Faithful words are much worse than bad-sounding words, my father always thought so, but don't tell me it's a matter of manners.Marco waived the beer fee for this table and gave three extra glasses of whiskey.He went back behind the bar, wiped his glasses for a while, and made sure that no one was paying attention to him, then opened the door and walked into the kitchen, and left the bar through the back door.
This is good news.He sat for a while in the dark car, looking at the harbor, where the sea turned to turbulent asphalt in the night.Bruch didn't know which side of the burrow the rat was in, so he set fire to it, hoping to smoke some prey.This is very good. It was originally entrusted by the church to let the church deal with the mad dogs they themselves provoked.My contract has terminated.He started the engine, and the headlights turned on, unexpectedly showing a pair of man and woman caressing each other in the bushes.

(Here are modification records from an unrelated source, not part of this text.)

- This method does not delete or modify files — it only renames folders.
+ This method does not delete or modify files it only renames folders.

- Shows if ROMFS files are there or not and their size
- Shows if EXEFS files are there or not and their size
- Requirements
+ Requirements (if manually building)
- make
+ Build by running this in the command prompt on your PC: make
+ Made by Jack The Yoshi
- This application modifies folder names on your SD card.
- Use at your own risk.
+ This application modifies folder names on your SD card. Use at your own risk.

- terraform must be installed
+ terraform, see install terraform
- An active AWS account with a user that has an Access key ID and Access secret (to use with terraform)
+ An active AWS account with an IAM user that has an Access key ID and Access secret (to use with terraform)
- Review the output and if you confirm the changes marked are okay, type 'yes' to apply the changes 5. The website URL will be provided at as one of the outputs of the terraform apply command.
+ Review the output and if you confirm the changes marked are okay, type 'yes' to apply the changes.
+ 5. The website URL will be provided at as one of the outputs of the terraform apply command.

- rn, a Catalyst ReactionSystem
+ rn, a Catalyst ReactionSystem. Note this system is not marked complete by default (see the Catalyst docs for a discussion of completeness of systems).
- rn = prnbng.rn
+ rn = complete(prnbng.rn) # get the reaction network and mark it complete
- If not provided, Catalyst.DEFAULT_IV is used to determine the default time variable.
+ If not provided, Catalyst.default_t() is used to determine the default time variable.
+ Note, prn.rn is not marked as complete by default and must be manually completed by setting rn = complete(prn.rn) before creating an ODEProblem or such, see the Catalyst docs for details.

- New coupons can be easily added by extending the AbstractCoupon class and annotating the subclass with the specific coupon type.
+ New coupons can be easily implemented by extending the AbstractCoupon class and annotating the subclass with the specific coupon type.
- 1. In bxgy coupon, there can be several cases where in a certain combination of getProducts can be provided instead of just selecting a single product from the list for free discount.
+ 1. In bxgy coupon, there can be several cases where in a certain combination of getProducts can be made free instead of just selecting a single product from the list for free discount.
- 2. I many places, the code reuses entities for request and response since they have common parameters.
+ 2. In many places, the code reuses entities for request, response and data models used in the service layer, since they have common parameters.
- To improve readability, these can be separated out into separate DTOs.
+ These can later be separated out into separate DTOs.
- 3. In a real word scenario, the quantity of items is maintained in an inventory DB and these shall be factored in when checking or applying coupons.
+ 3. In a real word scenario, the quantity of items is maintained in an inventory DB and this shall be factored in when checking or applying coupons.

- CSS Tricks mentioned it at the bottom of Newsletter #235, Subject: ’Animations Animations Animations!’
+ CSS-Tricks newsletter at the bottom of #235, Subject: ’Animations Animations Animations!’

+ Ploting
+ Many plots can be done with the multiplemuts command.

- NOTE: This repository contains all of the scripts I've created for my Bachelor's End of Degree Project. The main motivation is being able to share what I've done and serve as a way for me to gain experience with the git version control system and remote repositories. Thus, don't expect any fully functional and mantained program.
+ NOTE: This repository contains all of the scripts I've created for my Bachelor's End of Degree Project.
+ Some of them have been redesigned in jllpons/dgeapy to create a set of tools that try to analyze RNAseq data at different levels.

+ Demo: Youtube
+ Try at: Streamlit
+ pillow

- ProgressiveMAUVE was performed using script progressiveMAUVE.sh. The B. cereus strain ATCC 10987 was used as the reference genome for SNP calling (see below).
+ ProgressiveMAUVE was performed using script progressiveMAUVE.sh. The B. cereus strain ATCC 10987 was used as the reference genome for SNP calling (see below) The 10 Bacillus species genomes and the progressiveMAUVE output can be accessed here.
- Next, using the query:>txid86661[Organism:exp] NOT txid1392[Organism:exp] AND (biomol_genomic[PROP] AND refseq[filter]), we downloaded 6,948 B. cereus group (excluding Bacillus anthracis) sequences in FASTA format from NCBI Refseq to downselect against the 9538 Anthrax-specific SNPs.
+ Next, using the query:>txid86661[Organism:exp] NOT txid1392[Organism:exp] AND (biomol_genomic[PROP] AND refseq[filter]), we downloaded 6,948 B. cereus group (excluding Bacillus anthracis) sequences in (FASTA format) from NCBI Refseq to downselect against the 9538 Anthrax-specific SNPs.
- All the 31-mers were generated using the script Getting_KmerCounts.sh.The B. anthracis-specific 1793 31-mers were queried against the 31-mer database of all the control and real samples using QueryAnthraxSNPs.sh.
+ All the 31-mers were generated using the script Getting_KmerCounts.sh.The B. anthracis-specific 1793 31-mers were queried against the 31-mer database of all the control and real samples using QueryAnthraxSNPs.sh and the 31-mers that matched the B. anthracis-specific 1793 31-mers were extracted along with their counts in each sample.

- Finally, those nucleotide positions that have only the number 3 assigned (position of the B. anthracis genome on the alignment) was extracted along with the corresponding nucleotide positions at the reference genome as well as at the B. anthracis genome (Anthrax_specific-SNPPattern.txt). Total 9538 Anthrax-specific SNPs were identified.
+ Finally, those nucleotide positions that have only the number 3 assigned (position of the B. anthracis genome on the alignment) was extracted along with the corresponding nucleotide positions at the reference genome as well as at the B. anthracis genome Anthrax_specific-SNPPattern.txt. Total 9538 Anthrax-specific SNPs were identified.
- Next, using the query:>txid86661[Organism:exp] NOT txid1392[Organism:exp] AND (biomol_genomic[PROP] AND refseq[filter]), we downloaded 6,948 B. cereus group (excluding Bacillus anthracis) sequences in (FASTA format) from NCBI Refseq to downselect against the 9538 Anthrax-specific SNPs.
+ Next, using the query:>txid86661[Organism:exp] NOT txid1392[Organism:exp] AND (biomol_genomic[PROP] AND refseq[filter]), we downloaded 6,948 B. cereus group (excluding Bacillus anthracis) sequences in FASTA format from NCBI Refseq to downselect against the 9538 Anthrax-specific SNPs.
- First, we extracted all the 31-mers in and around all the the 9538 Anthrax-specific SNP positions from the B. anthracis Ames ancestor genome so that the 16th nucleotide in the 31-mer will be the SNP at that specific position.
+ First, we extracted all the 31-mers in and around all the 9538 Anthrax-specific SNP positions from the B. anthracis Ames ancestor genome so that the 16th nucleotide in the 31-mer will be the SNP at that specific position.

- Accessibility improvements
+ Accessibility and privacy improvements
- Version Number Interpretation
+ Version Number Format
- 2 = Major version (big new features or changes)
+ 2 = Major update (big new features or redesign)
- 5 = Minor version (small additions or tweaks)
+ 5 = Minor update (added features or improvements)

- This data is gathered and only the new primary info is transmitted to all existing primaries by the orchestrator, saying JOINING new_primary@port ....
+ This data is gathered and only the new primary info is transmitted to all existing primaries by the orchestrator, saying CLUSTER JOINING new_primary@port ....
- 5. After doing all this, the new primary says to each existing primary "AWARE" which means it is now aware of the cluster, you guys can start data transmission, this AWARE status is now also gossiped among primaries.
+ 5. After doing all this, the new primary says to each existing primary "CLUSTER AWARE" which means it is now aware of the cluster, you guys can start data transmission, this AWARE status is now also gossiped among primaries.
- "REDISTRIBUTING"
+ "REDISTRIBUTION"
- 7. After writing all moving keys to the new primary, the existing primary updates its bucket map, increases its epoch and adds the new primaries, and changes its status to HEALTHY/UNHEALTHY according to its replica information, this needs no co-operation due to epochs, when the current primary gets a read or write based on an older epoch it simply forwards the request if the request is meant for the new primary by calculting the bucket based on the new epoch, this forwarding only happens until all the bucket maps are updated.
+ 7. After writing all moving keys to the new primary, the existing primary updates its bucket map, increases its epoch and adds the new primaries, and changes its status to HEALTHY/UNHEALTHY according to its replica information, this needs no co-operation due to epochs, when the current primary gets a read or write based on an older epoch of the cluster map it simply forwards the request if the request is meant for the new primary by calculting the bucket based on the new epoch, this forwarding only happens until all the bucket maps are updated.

The two screamed in surprise, then laughed, and hid in the depths of the shadows with their clothes in their arms.Marco rolled his eyes, stepped on the accelerator, and the car bumped across a gravel field and turned onto the road illuminated by street lights.He'd be home by eleven, and if his father was still up, he'd grab a bottle of whiskey and talk to him about everything he'd heard tonight.
However, a thought trembled in my mind, like a mushroom that sprang up quickly after a rainy day. Before that, maybe I could go and see Antonio. It was not difficult to guess which hospital it was. The church always likes to send its own people to the same hospital. In a hospital run by charity.Just a glance, it won't take long.He quickly dismissed the idea, but changed his mind before getting on the bridge, glanced at his watch through the streetlight, and turned towards the hospital.
Twenty-five minutes later, Marco Costa slipped a one-dollar bill into the hand of a janitor and walked through the staff entrance into the quiet Lourdes Teaching Hospital.